What if the Russians weren’t responsible for paying our rogue agents at all? Say Christos Nikolaides and his family were responsible for making the payments. Why? Because they were running drugs into Moscow and that was the contribution they had to make to the cash-strapped Russians for the licence to do so. Call it a business tax.
It meant the Greeks would be using their black cash and money-laundering skills to transfer funds from their own accounts into ones in the names of our traitors – and the Russian intelligence agencies wouldn’t show up anywhere near the process. Under such a scenario, somebody who had received a large payment – the Rider of the Blue – might send an expensive box of cigars to the man who had just paid him: Christos Nikolaides, on vacation in Dubai.
I put all thoughts of sleep aside, went back into the office and launched an intense investigation – with the help of the Greek government – into the Nikolaides family’s deeply subterranean financial arrangements.
It was information discovered during this process that led me to Switzerland and the quiet streets of Geneva. Despite the city’s reputation for cleanliness, that’s a dirty little town if ever I’ve seen one.
Chapter Ten
THE OFFICES OF the world’s most secretive private bank lie behind an anonymous limestone facade in the centre of Geneva’s Quartier des Banques. There is no name displayed, but Clément Richeloud & Cie has occupied the same building for two hundred years, counting among its clients countless African despots, numerous corporate criminals and the rich descendants of a few prominent members of the Third Reich.
Richeloud’s was also the Greek family’s bankers and, as far as I could see, offered our only way forward. They would have to be persuaded to give us a list of the Nikolaides family’s transactions over the last five years – documents which would show if Christos was acting as the Russians’ paymaster and, if so, which Americans were on the payroll.

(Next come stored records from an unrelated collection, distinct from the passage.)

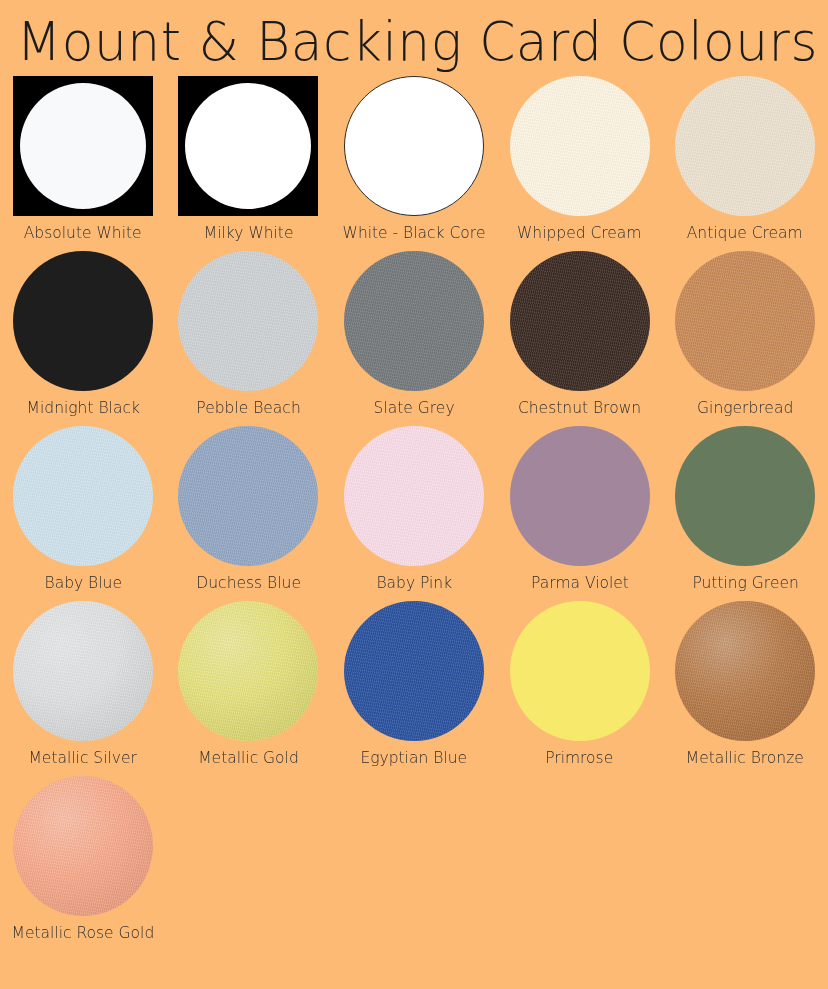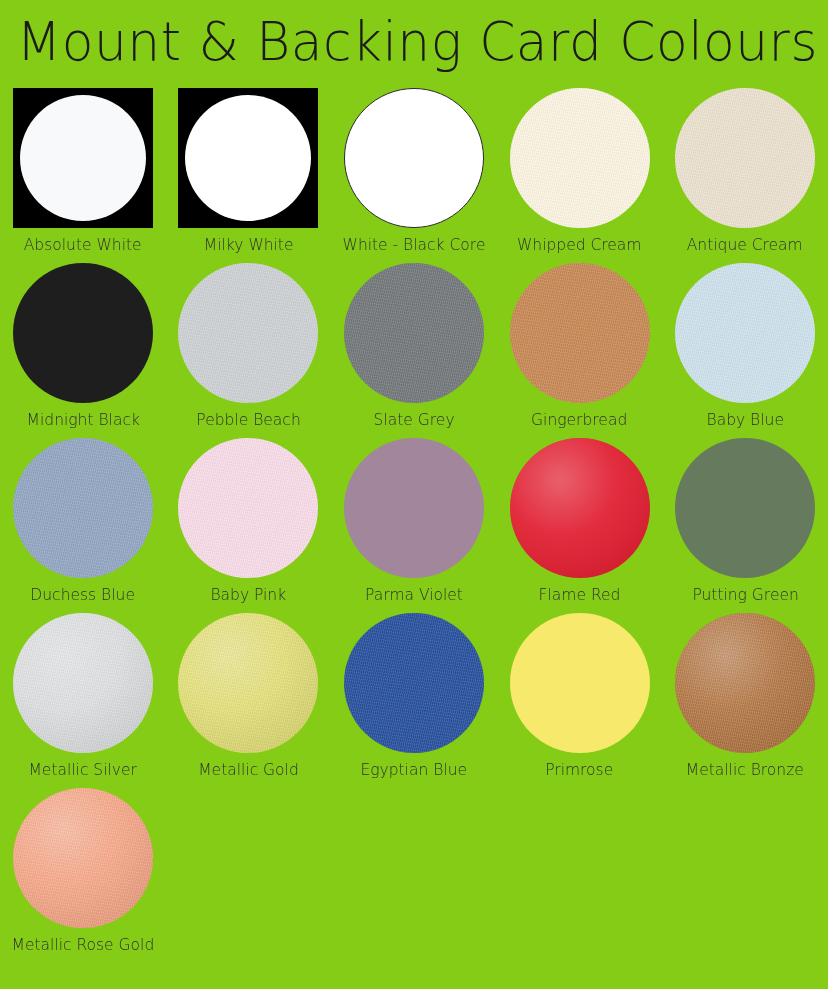"Mount & Backing Card Colours" #page { background: #84cc16 -> #fdba74 }
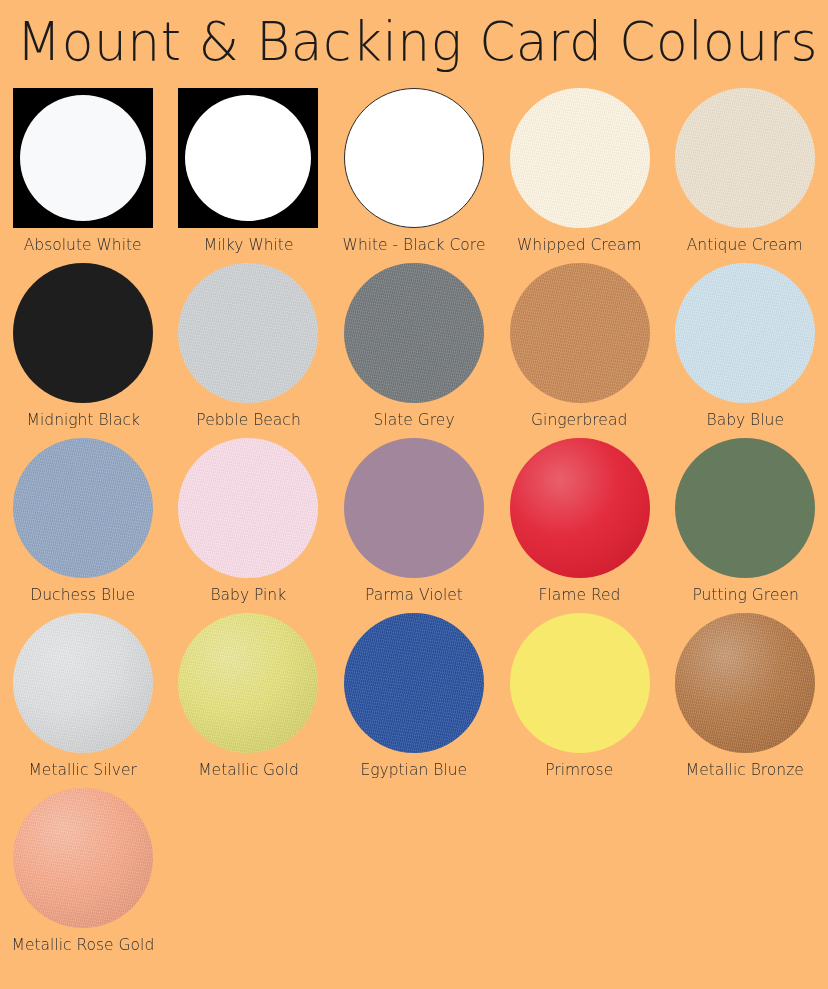"Absolute White" .grid { top: 88px -> 76px }
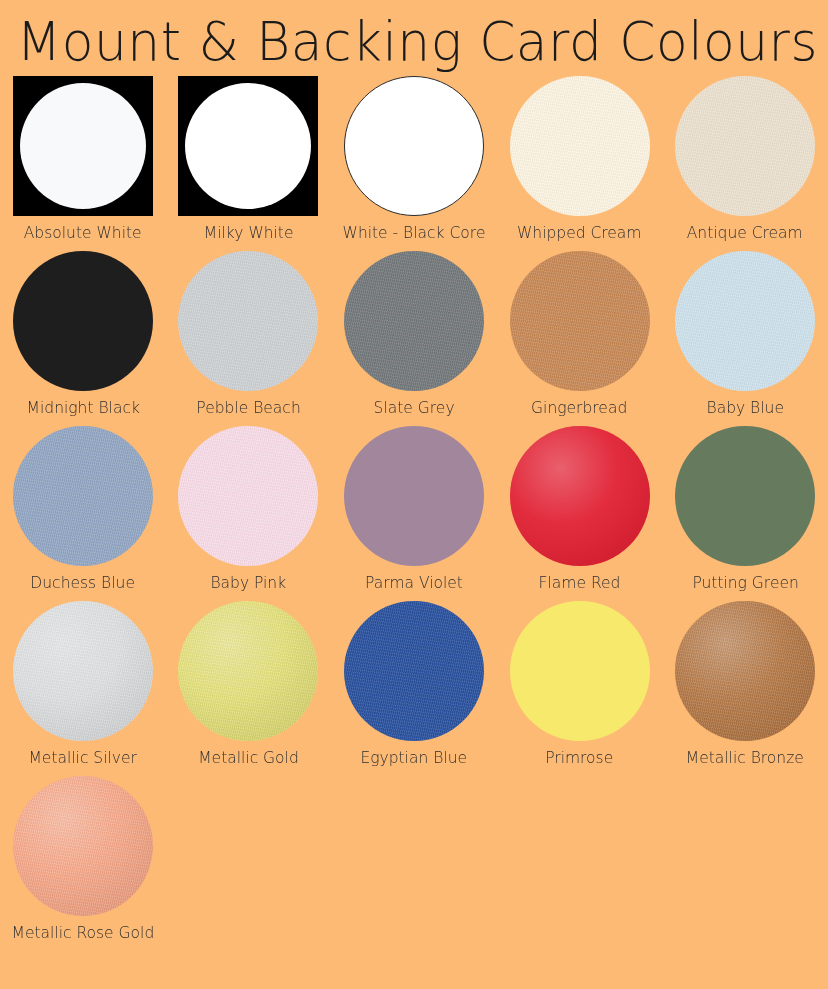"Chestnut Brown" div.cell { html: none -> <div> <div> <div></div> </div> <div>Chestnut Brown</div> </div> }
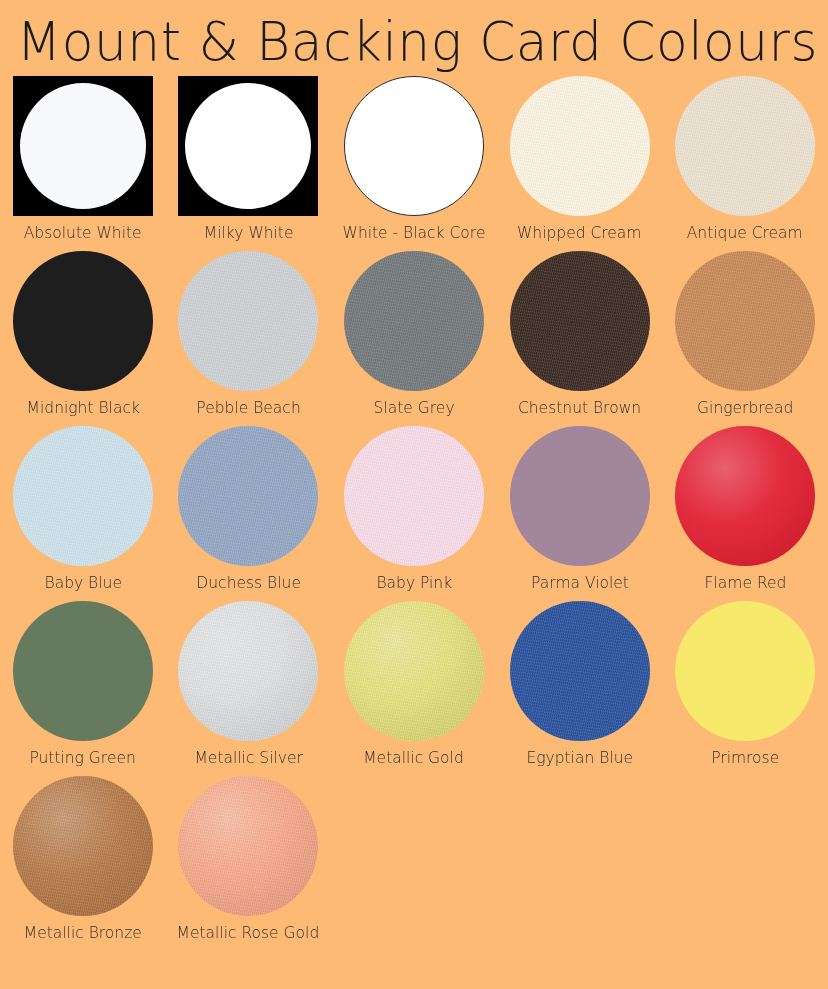"Flame Red" div.cell { html: <div> <div> <div></div> </div> <div>Flame Red</div> </div> -> none }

Of course, we could make an application in court, but Richeloud’s would claim, correctly, that it was illegal to divulge any information because of the Swiss government’s banking secrecy laws – legislation which has made the nation a favourite with tyrants and criminals.
It was for this reason that I contacted the bank as the Monaco-based lawyer for interests associated with the Paraguayan military and arrived on their marble doorstep prepared to discuss a range of highly confidential financial matters. Carrying an attaché case full of forged documents and the prospect of what seemed to be deposits worth hundreds of millions of dollars, I sat in a conference room full of faux antiques and waited for the bank’s managing partner.
The meeting turned out to be one of the most memorable events of my professional life – not because of Christos Nikolaides, but thanks to a lesson I learned. My education started with the opening of the oak-panelled door.
It is fair to say a lot of my work has been a row through a sewer in a glass-bottomed boat, but even by those low standards Markus Bucher was memorable. Despite being a lay preacher at Geneva’s austere Calvinist cathedral, he was, like most of his profession, up to his armpits in blood and shit. Now in his fifties, you could say he’d hit a home run – a big estate in Cologny overlooking the lake, a Bentley in the garage – but given that he had started on second base, it wasn’t really much of an achievement: his family were the largest shareholders in the privately held bank.
He made a big deal of the fact that the room we were in was soundproofed to ‘American intelligence agency standards’ but failed to mention the hidden camera I had registered in the frame of a portrait on the wall. It was positioned to look over a client’s shoulder and record any documents they might be holding. Just to be bloody-minded, I casually rearranged the chairs so that all the lens could see was the back of my briefcase. Amateurs, I thought.
As Bucher worked his way through the forgeries, probably mentally tallying the management fees they could earn on such huge sums, I looked at my watch – three minutes to one, almost lunchtime.
Unfortunately for the Nikolaides family, they had overlooked one salient point as they funnelled more and more money into Richeloud’s – Bucher’s only child had also entered the banking trade. Twenty-three and without much experience of men or the world, she was working in the more respectable end of the business – for Credit Suisse in Hong Kong.
I glanced at my watch again – two minutes to one. I leaned forward and quietly told Bucher: ‘I wouldn’t know anybody in the Paraguayan military from a fucking hole in the ground.’